Staphylococcus aureus (S. aureus) ist einer der häufigsten Erreger schwerer endovaskulärer Infektionen, die häufig mit einer Dissemination des Erregers in andere Organe und lebensbedrohlichen Komplikationen wie Endokarditis, Osteomyelitis oder Abszessen assoziiert sind. Entscheidender Schritt in der Pathogenese endovaskulärer Infektionen ist die Schädigung und Überwindung der Endothelbarriere. Für deren Integrität ist die Intaktheit von Zell-Zell-Verbindungen elementar, diese werden unter anderem durch Src-Kinasen reguliert. Es ist bekannt, dass S. aureus Fibronektin-Bindeproteine (FnBPs) maßgeblich für die Adhärenz und Invasion des Erregers in Endothelzellen sind. Die Invasion erfolgt über eine indirekte Bindung an α5β1-Integrine, invasive Eigenschaften finden sich in nahezu allen klinischen Isolaten. In verschiedenen Tiermodellen konnte außerdem ein Zusammenhang zwischen der Expression von FnBPs und der Dissemination von S. aureus in andere Organe gezeigt werden. Bislang ist jedoch nicht untersucht, welche Auswirkung die S. aureus-Infektion auf die Endothelbarriere hat und welche Mechanismen für die Translokation des Erregers verantwortlich sind.
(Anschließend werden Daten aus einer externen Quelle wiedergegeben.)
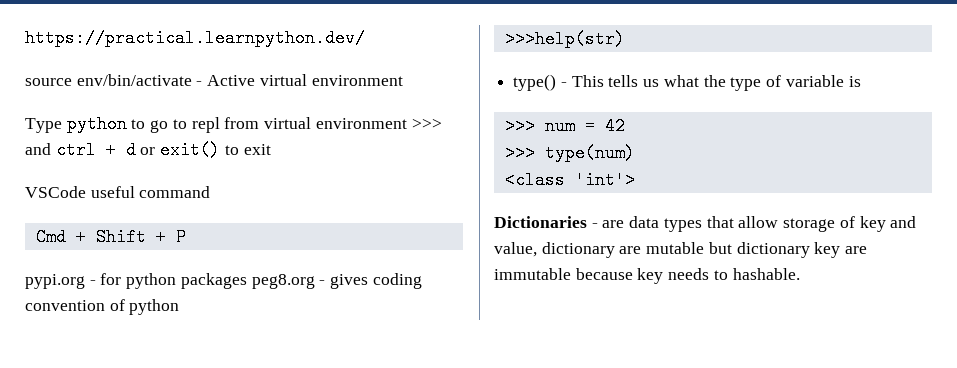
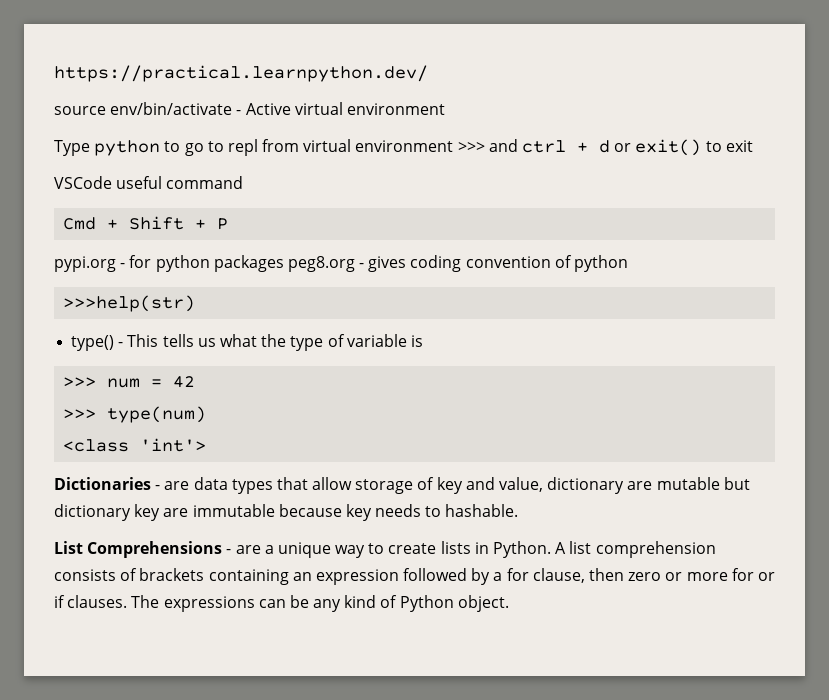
(800, 274) none -> [54,541,716,558] [54,568,775,585] [54,595,509,612] // List Comprehensions - are a unique way to create lists in Python. A list comprehension consists of brackets containing an expression followed by a for clause, then zero or more for or if clauses. The expressions can be any kind of Python object.

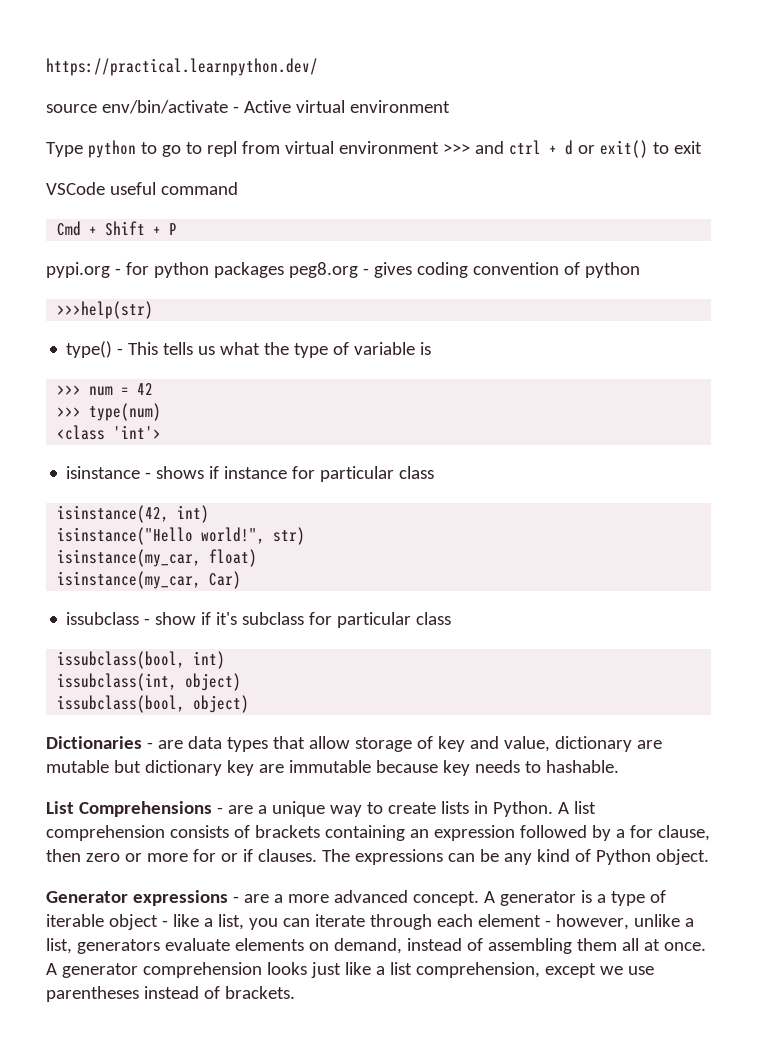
(207, 445) none -> [66,466,435,482] [57,505,210,523] [57,527,306,545] [57,549,258,567] [57,571,242,589] [66,612,452,628] [57,651,226,669] [57,673,242,691] [57,695,250,713] // isinstance - shows if instance for particular class // isinstance(42, int) // isinstance("Hello world!", str) // isinstance(my_car, float) // isinstance(my_car, Car) // issubclass - show if it's subclass for particular class // issubclass(bool, int) // issubclass(int, object) // issubclass(bool, object)
(509, 603) none -> [46,890,666,906] [46,914,694,930] [46,938,706,954] [46,962,654,978] [46,986,295,1002] // Generator expressions - are a more advanced concept. A generator is a type of iterable object - like a list, you can iterate through each element - however, unlike a list, generators evaluate elements on demand, instead of assembling them all at once. A generator comprehension looks just like a list comprehension, except we use parentheses instead of brackets.

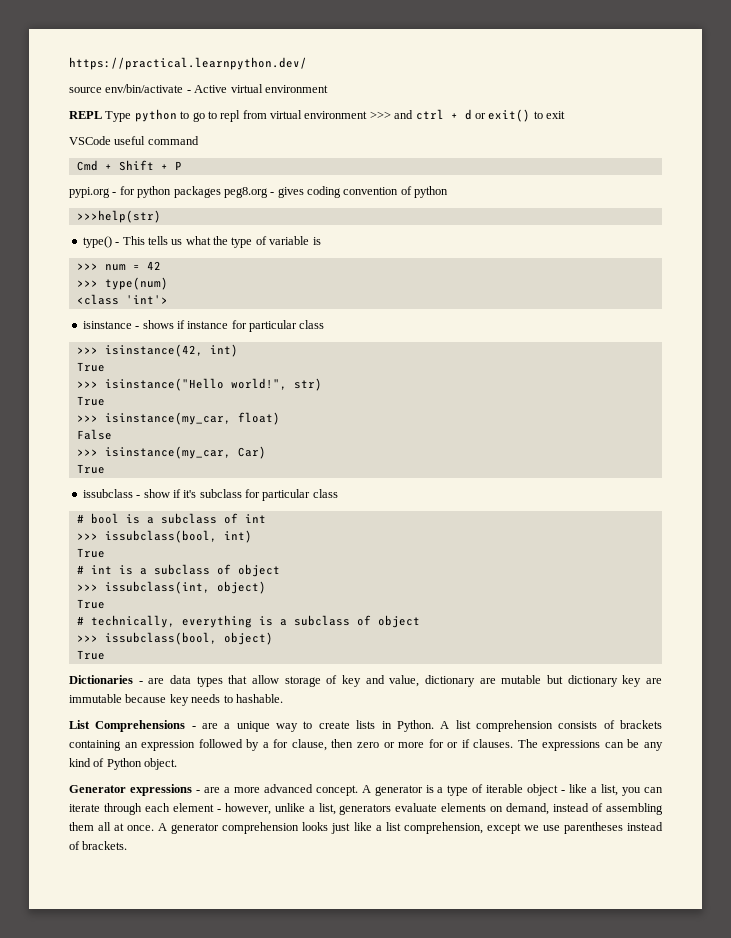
(450, 106) none -> [69,111,102,119] REPL
(435, 472) none -> [76,347,98,354] >>>
(210, 514) none -> [76,362,105,372] [76,381,98,388] True // >>>
(306, 536) none -> [76,396,105,406] [76,415,98,422] True // >>>
(258, 558) none -> [76,429,112,440] [76,449,98,456] False // >>>
(242, 580) none -> [76,464,105,474] // True
[57,651,226,669] [57,673,242,691] issubclass(bool, int) // issubclass(int, object) // -> [76,513,266,524] [76,530,252,543] [76,548,105,558] [76,564,280,577] [76,581,266,594] [76,599,105,609] [76,615,420,628] [76,635,98,642] # bool is a subclass of int // >>> issubclass(bool, int) // True // # int is a subclass of object // >>> issubclass(int, object) // True // # technically, everything is a subclass of object // >>>
(250, 704) none -> [76,650,105,660] // True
In dieser Arbeit wurde analysiert, ob die Infektion mit S. aureus- und S. carnosus-Stämmen in vitro zu einer Schädigung der endothelialen Integrität von EA.hy926-Zellen führt. Hierzu wurden Änderungen der transendothelialen Impedanz und der Endothelpermeabeabilität nach Infektion im xCELLigence- bzw. Transwell-System erfasst. Zytotoxische Effekte wurden durch Kristallviolettfärbungen, immunfluoreszenz-mikroskopische Untersuchungen der Mitochondrien und Nuklei sowie die Erfassung der hypodiploiden Zellkerne mittels Durchflusszytometrie quantifiziert. Zur Entschlüsselung des molekularen Mechanismus wurden Veränderungen der Adherens und Tight Junction-Proteine ZO-1 und VE-Cadherin in der Immunfluoreszenz untersucht. Die Rolle von Src-Kinasen wurde durch pharmakologische Inhibition analysiert.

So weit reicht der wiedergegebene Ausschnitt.